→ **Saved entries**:

◇ ◇ ◇ ◇ ◇ ◇ ◇

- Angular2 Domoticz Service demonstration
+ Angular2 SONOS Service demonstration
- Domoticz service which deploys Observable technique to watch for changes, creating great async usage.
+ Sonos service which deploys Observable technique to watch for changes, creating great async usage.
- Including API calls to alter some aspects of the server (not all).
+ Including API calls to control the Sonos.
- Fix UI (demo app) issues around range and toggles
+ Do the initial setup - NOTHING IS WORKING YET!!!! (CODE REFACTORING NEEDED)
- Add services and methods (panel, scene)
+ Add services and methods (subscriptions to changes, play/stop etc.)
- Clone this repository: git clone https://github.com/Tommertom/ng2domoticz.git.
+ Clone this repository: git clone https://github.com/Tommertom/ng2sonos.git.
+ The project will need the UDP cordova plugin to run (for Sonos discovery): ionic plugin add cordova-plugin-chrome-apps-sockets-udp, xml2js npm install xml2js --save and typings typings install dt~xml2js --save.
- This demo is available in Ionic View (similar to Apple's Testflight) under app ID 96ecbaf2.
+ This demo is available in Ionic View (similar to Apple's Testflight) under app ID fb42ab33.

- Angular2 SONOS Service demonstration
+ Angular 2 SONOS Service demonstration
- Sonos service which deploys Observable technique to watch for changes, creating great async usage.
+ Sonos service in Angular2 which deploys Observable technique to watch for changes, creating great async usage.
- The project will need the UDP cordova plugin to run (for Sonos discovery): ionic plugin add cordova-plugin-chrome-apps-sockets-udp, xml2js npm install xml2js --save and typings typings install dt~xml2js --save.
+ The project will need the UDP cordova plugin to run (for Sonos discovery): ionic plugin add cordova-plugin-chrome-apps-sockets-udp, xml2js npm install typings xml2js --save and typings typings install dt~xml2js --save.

◇ ◇ ◇ ◇ ◇ ◇ ◇

All lines from the start of the entries through the line where "- Domoticz service" sits should be duplicated exactly, with nothing else in the output.

→ **Problem solution**:
- Angular2 Domoticz Service demonstration
+ Angular2 SONOS Service demonstration
- Domoticz service which deploys Observable technique to watch for changes, creating great async usage.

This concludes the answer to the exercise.